§ **Exercise brief**
Reproduce the listing below from the line with "subtotal: 170.94 -> 131.10" to the line with "ELEGANT CORDLESS DRILL", both lines included, character for character, minus any pictures.

§ **Information given**
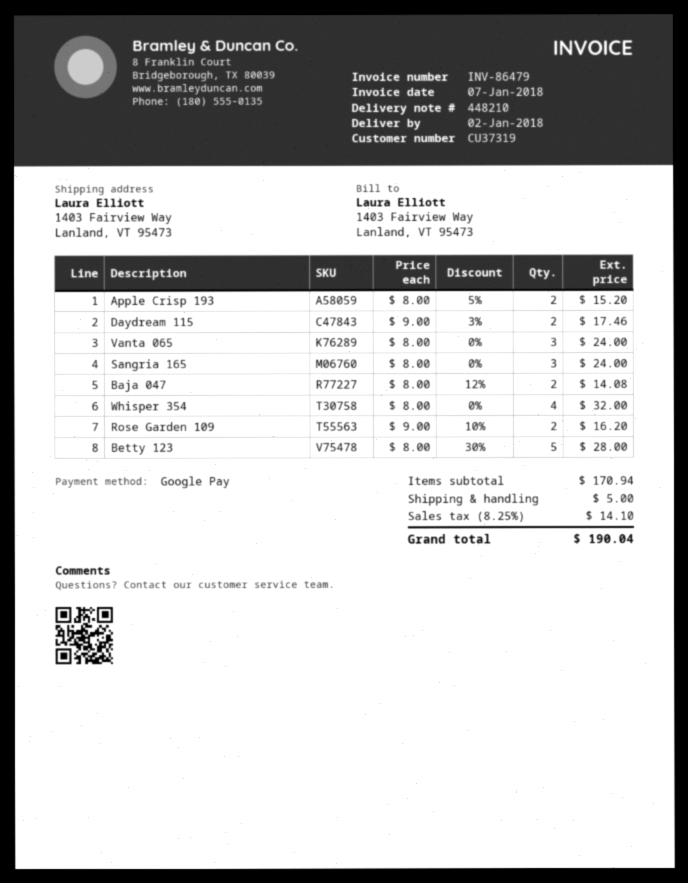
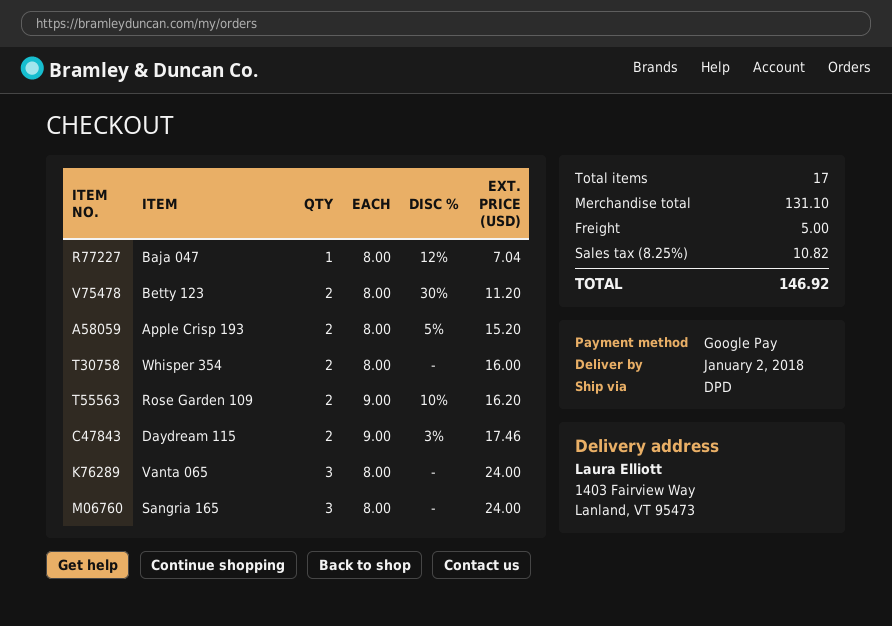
Baja 047: 2 x 8.00 - 12% = 14.08 -> 1 x 8.00 - 12% = 7.04
Whisper 354: 4 x 8.00 = 32.00 -> 2 x 8.00 = 16.00
Betty 123: 5 x 8.00 - 30% = 28.00 -> 2 x 8.00 - 30% = 11.20
subtotal: 170.94 -> 131.10
tax: 8.25% = 14.10 -> 8.25% = 10.82
total: 190.04 -> 146.92

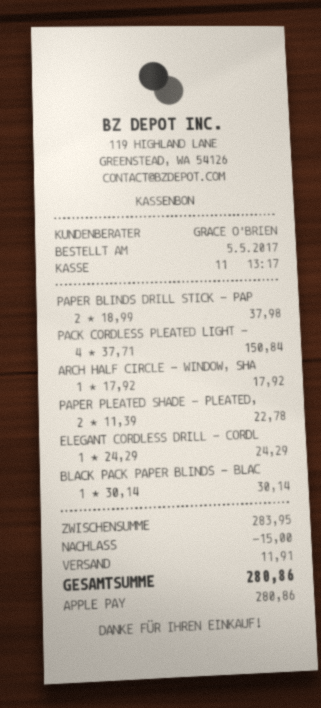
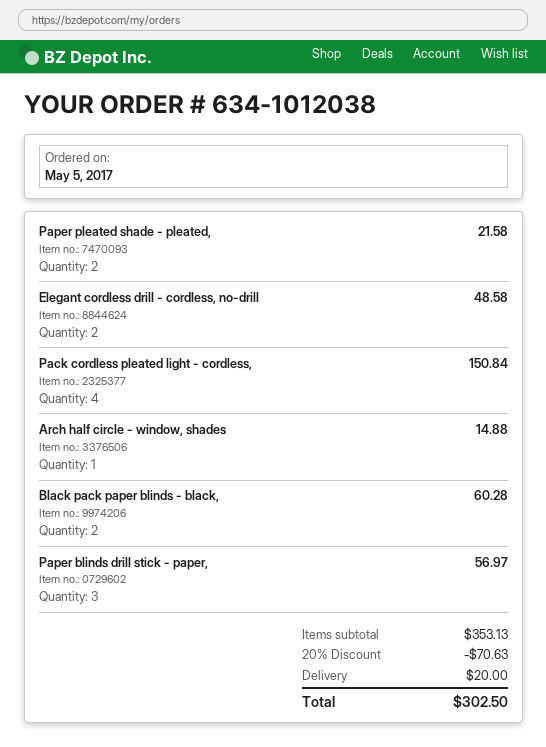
PAPER BLINDS DRILL STICK - PAP: 2 for 37.98 -> 3 for 56.97
ARCH HALF CIRCLE - WINDOW, SHA: 1 for 17.92 -> 1 for 14.88
PAPER PLEATED SHADE - PLEATED,: 2 for 22.78 -> 2 for 21.58
ELEGANT CORDLESS DRILL - CORDL: 1 for 24.29 -> 2 for 48.58
BLACK PACK PAPER BLINDS - BLAC: 1 for 30.14 -> 2 for 60.28
subtotal: 283.95 -> 353.13
discount: 15.00 -> 70.63
shipping: 11.91 -> 20.00
total: 280.86 -> 302.50

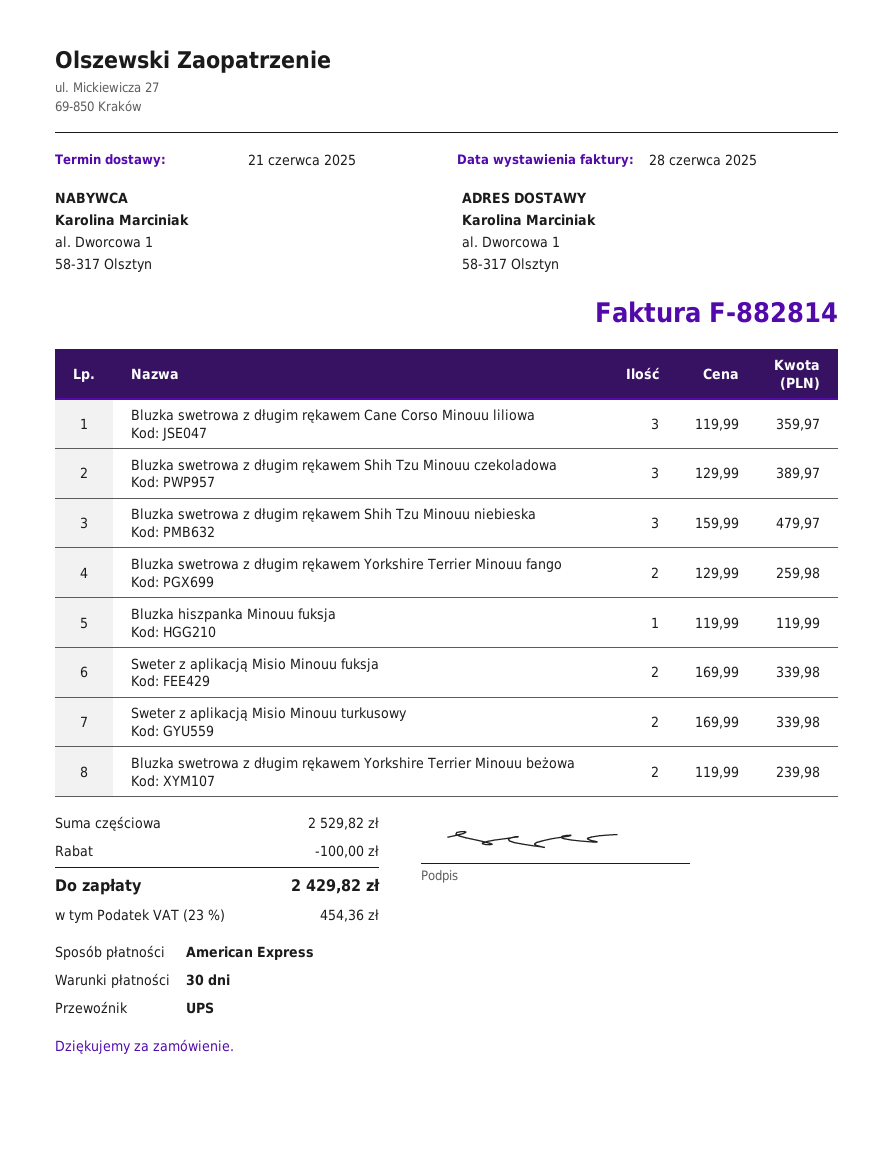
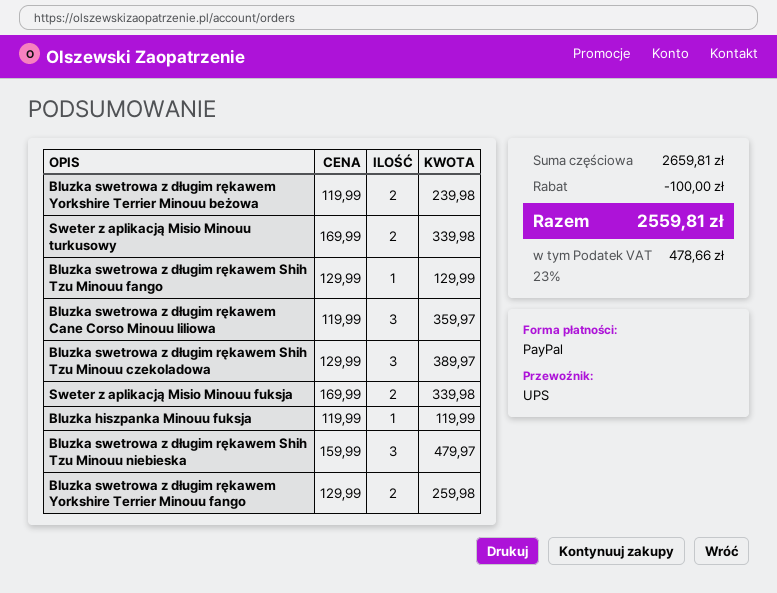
payment method: American Express -> PayPal
Bluzka swetrowa z długim rękawem Shih Tzu Minouu fango: none -> 1 x 129.99 = 129.99
subtotal: 2529.82 -> 2659.81
tax: 23% = 454.36 -> 23% = 478.66
total: 2429.82 -> 2559.81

§ **Your solution**
subtotal: 170.94 -> 131.10
tax: 8.25% = 14.10 -> 8.25% = 10.82
total: 190.04 -> 146.92

PAPER BLINDS DRILL STICK - PAP: 2 for 37.98 -> 3 for 56.97
ARCH HALF CIRCLE - WINDOW, SHA: 1 for 17.92 -> 1 for 14.88
PAPER PLEATED SHADE - PLEATED,: 2 for 22.78 -> 2 for 21.58
ELEGANT CORDLESS DRILL - CORDL: 1 for 24.29 -> 2 for 48.58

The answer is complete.